In the simpler version, which she calls Absolutely Sinful Cereal Crust, she mixes 3 tablespoons of melted butter or margarine, 2/3 cup of brown sugar, 1 cup of crushed rice bran, 1 cup of crushed gluten-free corn flakes, 2/3 cup of macaroon coconut, and 2/3 cup of finely ground walnuts. Mix it all together and line your pan. (Macaroon coconut, she says, is finely ground; if you can't find it, chop shredded coconut in a food processor.)

The more elaborate solution is to start making Mock Graham Crackers by mixing 3/4 cup of melted butter, 1/4 cup of honey, 1 cup of brown sugar, and 1 teaspoon of vanilla. In a separate bowl, mix 1-1/2 cups of brown rice flour, 1-1/2 cups of Hagman's gluten-free flour mix (more on that in a moment), 2 tablespoons of soy flour, 1 teaspoon each of xanthan gum, salt and cinnamon, and 1 tablespoon of baking powder. To make 1-1/2 cups of Hagman's gluten-free flour mix, combine 1 cup of white rice flour with 6 tablespoons of potato starch flour and 2 tablespoons of tapioca flour. Xanthan gum is a substitute for gluten (although bakers also often add it to wheat breads to improve the texture), and is available in many natural food stores or online.

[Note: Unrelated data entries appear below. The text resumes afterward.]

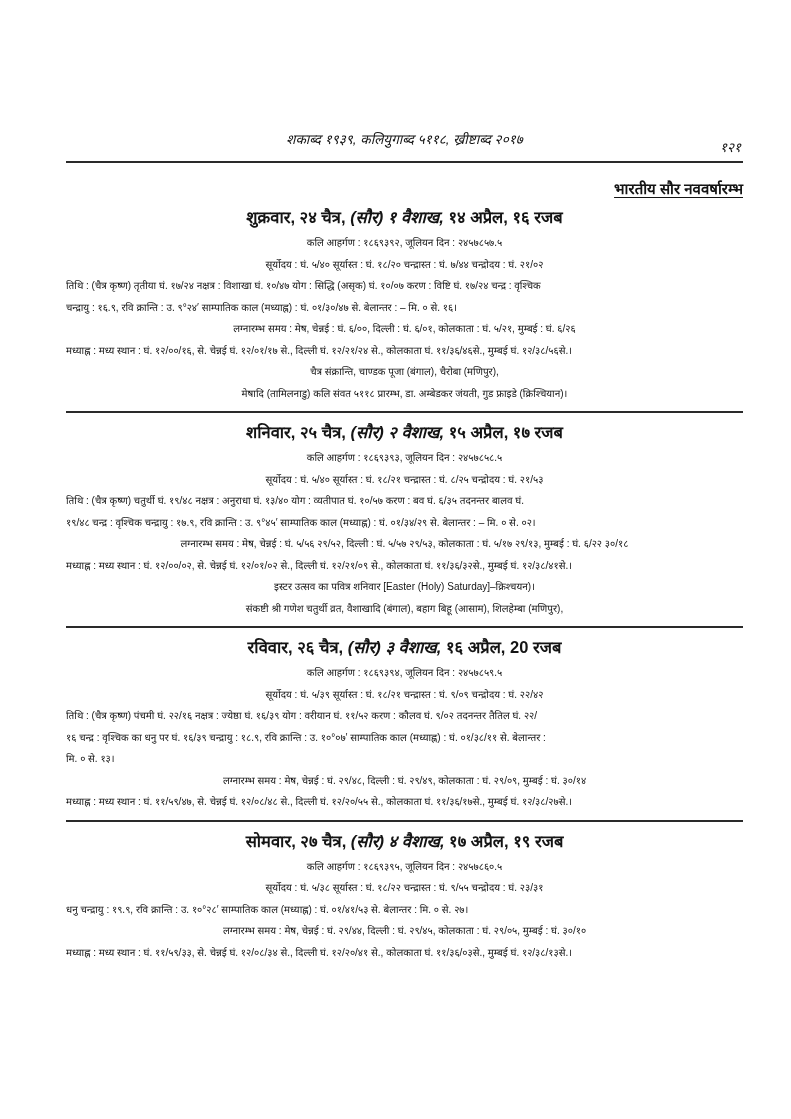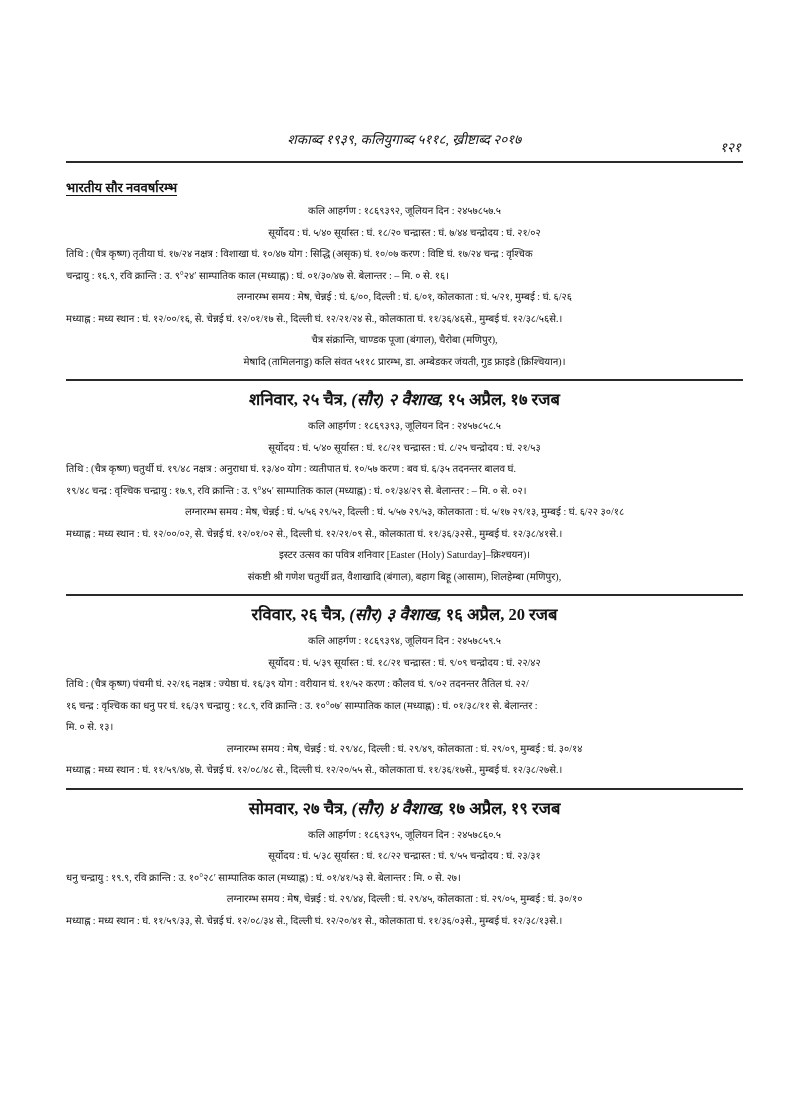"शकाब्द १९३९, कलियुगाब्द ५११८," .page { font-family: Liberation Serif, serif -> Liberation Sans, sans-serif }
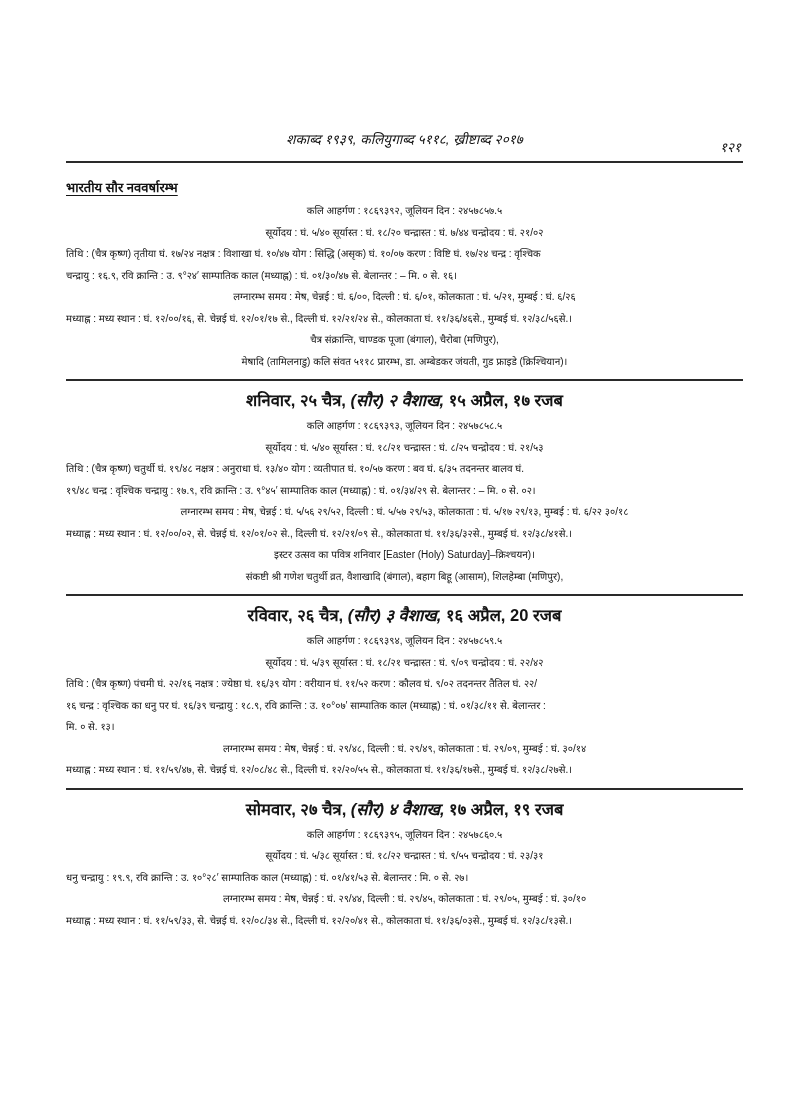"भारतीय सौर नववर्षारम्भ" .doc-title { font-size: 13px -> 15px; text-align: left -> right }
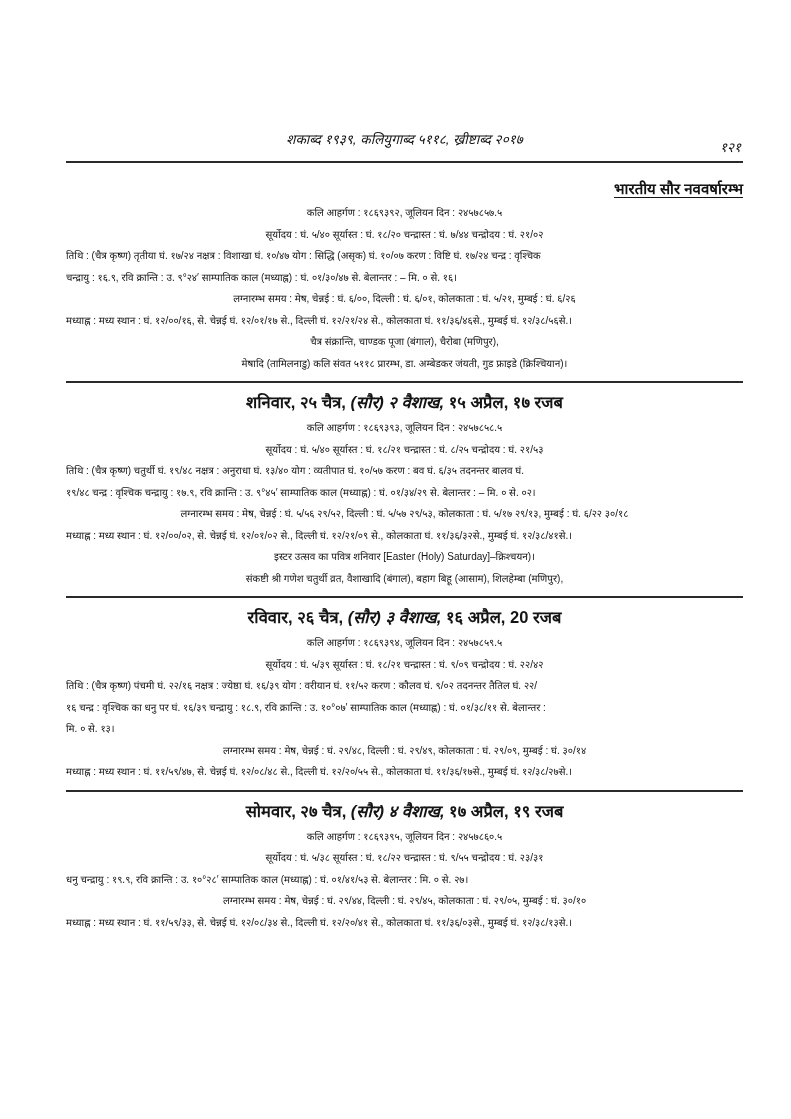"शुक्रवार, २४ चैत्र, (सौर) १" h2.day-heading { html: none -> <h2><span>शुक्रवार, २४ चैत्र, </span><em>(सौर) १ वैशाख,</em><span> १४ अप्रैल, १६ रजब</span></h2> }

Mix the liquid and dry ingredients together, adding between 1/2 and 3/4 cup of water, until the mixture can be formed into a soft ball. Refrigerate for at least an hour. In batches, roll out the dough until it is 1/8-inch thick, prick it here and there with a fork (if you like, you can dress it up with a pastry wheel to look like Graham crackers, but since you'll be grinding it up for a crust, don't waste your time), and bake it in the oven at 325°F (160°C) for 30 minutes. If the edges appear to be in danger of burning before the middle is done, break them off and let the center finish in its own good time.

Once the crackers have cooled, mix 1-1/2 cups of crumbs with 4 tablespoons of melted butter (half a stick), and add 1/4 cup of finely chopped almonds if you like. Press the mixture into your pan. The crust can be filled and baked, or used as is if the filling does not need baking.